Liputan6.com, Jakarta Pengamat energi Direktur Eksekutif ReforMiner Institute, Komaidi Notonegoro, menjelaskan, penyelesaian revisi Undang-Undang Minyak dan gas (Migas) menjadi keharusan untuk memperbaiki kinerja sektor migas.
“UU Migas No.22/2001 memiliki persoalan fundamental baik dalam aspek konstitusional maupun aspek pengusahaan hingga tingkatan operasionalnya,” kata Komaidi dikutip dari Laporan ReforMiner Note, Rabu (9/3/2022).
Baca Juga
Dari aspek konstitusional, revisi UU Migas No.22/2001 telah diamanatkan Mahkamah Konstitusi melalui Putusan MK No.002/PUUI/2003, Putusan MK No.20/PUU.V/2007, dan Putusan MK No.36/PUU.X/2012.
Advertisement
“Revisi UU Migas No.22/2001 merupakan inisiatif DPR yang dimulai sejak 2008 berdasarkan keputusan Panitia Hak Angket BBM. Proses revisi UU Migas No.22/2001 yang berlarut-larut tidak hanya dapat berdampak negatif pada kinerja sektor migas tetapi juga pada kredibilitas DPR,” ujarnya.
Menurutnya, revisi UU Migas No.22/2001 diperlukan untuk secara fundamental menyelesaikan permasalahan regulasi di sektor hulu migas. Putusan MK No.36/PUU.X/2012 yang membatalkan seluruh ketentuan mengenai fungsi, tugas, dan kedudukan BP Migas menimbulkan lubang besar pada UU Migas No.22/2001 dan oleh karenanya mendesak untuk direvisi.
Selain itu, proses revisi UU Migas No.22/2001 yang tidak kunjung selesai memberikan sejumlah konsekuensi terhadap kegiatan usaha hulu migas, diantaranya menimbulkan ketidakpastian hukum; menimbulkan ketidakpastian fiskal; dan menyebabkan proses birokrasi/ izin menjadi rumit.
Selanjutnya
Dia menyebut UU Migas No.22/2001 tidak lagi mengatur sejumlah prinsip dasar yang diperlukan dalam pelaksanaan Kontrak Kerja Sama kegiatan usaha hulu migas yang sebelumnya ada pada UU No.8/1971.

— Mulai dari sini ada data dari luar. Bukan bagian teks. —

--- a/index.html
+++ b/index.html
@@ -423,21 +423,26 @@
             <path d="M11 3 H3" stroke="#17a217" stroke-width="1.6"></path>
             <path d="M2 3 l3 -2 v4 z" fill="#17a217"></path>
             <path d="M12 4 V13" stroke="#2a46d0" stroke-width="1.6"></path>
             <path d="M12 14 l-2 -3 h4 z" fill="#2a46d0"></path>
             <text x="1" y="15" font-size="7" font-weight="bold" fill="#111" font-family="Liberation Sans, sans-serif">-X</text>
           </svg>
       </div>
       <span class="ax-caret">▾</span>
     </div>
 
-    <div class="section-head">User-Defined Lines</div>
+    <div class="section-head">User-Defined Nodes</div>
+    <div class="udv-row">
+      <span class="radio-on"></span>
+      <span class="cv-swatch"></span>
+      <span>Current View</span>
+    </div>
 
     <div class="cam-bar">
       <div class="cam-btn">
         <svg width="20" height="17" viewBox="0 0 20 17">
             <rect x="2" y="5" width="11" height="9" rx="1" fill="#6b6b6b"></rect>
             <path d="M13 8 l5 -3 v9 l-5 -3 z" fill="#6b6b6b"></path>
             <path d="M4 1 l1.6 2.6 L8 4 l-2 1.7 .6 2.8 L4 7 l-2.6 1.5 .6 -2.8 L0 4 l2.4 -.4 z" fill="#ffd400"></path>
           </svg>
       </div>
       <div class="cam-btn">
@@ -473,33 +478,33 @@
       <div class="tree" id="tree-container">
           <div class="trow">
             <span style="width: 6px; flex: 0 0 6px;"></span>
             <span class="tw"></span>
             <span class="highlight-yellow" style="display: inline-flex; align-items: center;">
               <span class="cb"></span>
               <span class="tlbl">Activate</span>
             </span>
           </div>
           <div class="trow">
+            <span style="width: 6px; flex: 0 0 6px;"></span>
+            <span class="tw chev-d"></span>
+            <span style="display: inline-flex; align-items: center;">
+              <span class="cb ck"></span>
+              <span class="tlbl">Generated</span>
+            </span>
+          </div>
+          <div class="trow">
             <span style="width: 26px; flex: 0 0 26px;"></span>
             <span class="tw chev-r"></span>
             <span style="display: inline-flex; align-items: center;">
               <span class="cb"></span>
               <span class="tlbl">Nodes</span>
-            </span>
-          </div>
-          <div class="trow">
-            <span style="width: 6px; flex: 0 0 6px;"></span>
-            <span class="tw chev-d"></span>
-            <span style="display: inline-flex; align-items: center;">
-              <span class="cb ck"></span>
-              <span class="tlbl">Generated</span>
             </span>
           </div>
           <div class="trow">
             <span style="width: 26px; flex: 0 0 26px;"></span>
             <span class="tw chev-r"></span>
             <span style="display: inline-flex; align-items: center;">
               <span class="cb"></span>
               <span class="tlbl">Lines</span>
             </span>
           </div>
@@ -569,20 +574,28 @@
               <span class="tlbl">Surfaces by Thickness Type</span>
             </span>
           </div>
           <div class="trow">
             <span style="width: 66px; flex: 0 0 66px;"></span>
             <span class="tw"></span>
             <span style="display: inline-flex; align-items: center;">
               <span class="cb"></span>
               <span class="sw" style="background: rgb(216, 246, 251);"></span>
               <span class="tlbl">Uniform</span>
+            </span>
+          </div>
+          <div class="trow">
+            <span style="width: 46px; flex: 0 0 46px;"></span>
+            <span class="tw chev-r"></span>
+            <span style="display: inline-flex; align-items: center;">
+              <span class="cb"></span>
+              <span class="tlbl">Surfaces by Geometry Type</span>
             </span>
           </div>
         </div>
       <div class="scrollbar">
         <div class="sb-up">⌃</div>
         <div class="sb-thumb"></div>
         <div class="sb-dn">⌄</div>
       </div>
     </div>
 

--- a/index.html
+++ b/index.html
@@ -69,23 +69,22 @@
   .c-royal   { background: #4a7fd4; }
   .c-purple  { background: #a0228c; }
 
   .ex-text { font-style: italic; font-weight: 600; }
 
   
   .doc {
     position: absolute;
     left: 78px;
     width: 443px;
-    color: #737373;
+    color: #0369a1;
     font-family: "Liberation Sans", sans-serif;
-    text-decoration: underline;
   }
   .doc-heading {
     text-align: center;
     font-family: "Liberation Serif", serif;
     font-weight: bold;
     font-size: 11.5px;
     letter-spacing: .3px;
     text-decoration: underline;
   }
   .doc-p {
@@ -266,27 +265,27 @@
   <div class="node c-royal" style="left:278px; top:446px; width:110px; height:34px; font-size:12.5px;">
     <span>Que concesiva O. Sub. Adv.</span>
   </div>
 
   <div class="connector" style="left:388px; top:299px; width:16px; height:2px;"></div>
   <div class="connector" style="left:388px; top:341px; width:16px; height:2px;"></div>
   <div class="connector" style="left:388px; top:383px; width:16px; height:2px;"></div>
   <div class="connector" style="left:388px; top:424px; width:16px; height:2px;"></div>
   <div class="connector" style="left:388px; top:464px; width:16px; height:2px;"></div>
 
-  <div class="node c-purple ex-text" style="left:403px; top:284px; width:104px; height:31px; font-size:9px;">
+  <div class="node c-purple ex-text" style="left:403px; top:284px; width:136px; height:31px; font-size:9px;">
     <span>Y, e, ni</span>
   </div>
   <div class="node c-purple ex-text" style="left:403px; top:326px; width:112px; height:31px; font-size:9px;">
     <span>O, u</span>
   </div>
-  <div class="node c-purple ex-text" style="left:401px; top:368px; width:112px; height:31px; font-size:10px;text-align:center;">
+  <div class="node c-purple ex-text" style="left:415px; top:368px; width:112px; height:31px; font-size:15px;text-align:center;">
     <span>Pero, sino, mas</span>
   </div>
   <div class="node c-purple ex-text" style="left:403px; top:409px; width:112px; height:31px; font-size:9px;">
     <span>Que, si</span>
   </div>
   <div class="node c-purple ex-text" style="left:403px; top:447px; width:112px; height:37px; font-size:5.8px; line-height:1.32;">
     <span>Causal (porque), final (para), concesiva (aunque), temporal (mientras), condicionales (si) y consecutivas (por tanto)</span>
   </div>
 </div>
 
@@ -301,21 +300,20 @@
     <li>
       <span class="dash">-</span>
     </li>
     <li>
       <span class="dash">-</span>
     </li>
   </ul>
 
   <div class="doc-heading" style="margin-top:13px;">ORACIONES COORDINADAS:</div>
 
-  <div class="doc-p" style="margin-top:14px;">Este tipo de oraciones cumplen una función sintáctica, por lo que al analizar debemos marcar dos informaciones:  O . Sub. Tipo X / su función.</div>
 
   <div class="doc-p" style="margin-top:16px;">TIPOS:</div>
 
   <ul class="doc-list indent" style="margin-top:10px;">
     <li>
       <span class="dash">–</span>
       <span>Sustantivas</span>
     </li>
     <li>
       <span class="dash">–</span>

Adapun prinsip dasar pelaksanaan Kontrak Kerja Sama yang ada pada UU No.8/1971 tetapi tidak lagi diatur dalam UU No.22/2001 diantaranya: (1) penerapan prinsip assume and discharge di dalam hal perpajakan Kontrak Kerja Sama; (2) pemisahan urusan administrasi dan keuangan Kontrak Kerja Sama dengan urusan pemerintahan dan keuangan negara (state finance); dan (3) penerapan prinsip single door bureaucracy/ single institution model yang mengurus hal administrasi/ birokrasi/ perizinan Kontrak Kerja Sama.
“Hilangnya prinsip dasar pengusahaan hulu migas pada UU Migas No 22/2001 menyebabkan regulatory framework pengelolaan hulu migas tidak lagi sinkron dengan bentuk Kontrak Kerja Sama (Production Sharing Contract) yang dijalankan,” ujarnya.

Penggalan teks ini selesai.